Content revision data:

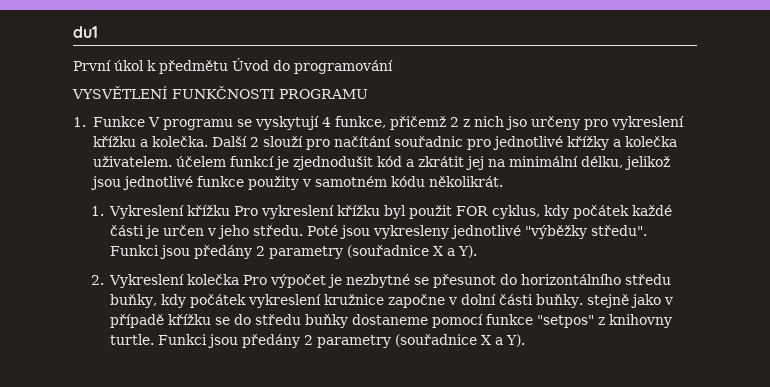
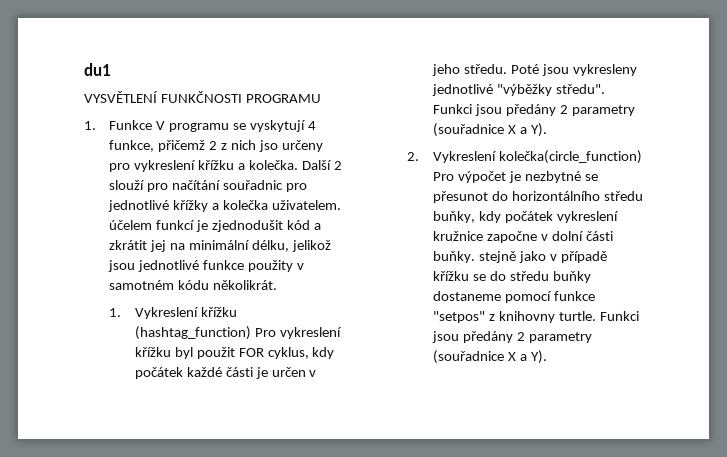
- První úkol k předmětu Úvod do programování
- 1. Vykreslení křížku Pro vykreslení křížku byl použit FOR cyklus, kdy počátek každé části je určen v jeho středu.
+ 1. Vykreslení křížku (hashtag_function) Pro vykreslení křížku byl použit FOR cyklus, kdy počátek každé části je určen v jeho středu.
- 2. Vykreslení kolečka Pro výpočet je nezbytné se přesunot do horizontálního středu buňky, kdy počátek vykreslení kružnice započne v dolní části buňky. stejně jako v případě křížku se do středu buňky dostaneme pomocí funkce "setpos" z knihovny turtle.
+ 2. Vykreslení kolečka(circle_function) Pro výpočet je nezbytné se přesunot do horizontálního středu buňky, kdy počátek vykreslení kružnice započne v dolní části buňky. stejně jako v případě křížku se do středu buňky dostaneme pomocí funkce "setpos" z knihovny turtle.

Action item >>
Look through the entries above, and wherever a line holds the word "každé", copy it.

Response for this exercise >>
- 1. Vykreslení křížku Pro vykreslení křížku byl použit FOR cyklus, kdy počátek každé části je určen v jeho středu.
+ 1. Vykreslení křížku (hashtag_function) Pro vykreslení křížku byl použit FOR cyklus, kdy počátek každé části je určen v jeho středu.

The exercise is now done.